▶ **Requirement**:
Every record below is to be retyped exactly, with any pictures left out.

▶ **Extracted data**:
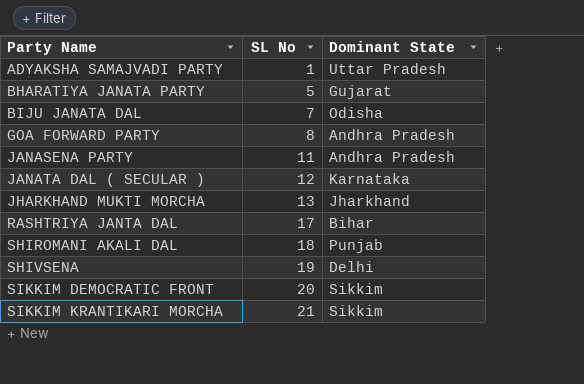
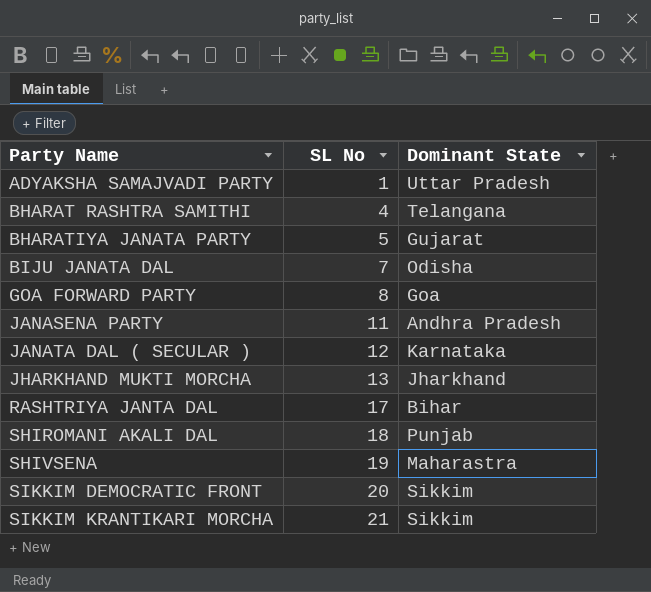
row BHARAT RASHTRA SAMITHI: none -> 4 | Telangana
GOA FORWARD PARTY | Dominant State: Andhra Pradesh -> Goa
SHIVSENA | Dominant State: Delhi -> Maharastra

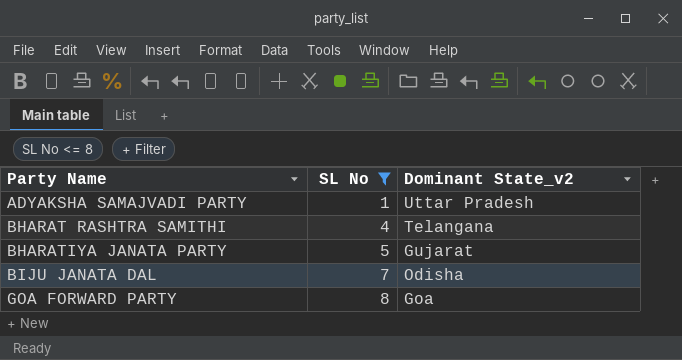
filter: none -> SL No <= 8
column name: Dominant State -> Dominant State_v2

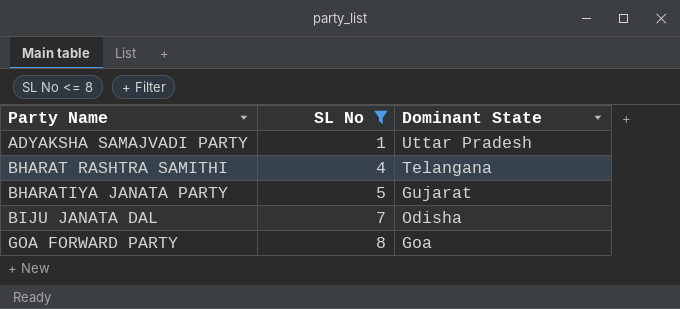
column name: Dominant State_v2 -> Dominant State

▶ **Solution to the exercise**:
row BHARAT RASHTRA SAMITHI: none -> 4 | Telangana
GOA FORWARD PARTY | Dominant State: Andhra Pradesh -> Goa
SHIVSENA | Dominant State: Delhi -> Maharastra

filter: none -> SL No <= 8
column name: Dominant State -> Dominant State_v2

column name: Dominant State_v2 -> Dominant State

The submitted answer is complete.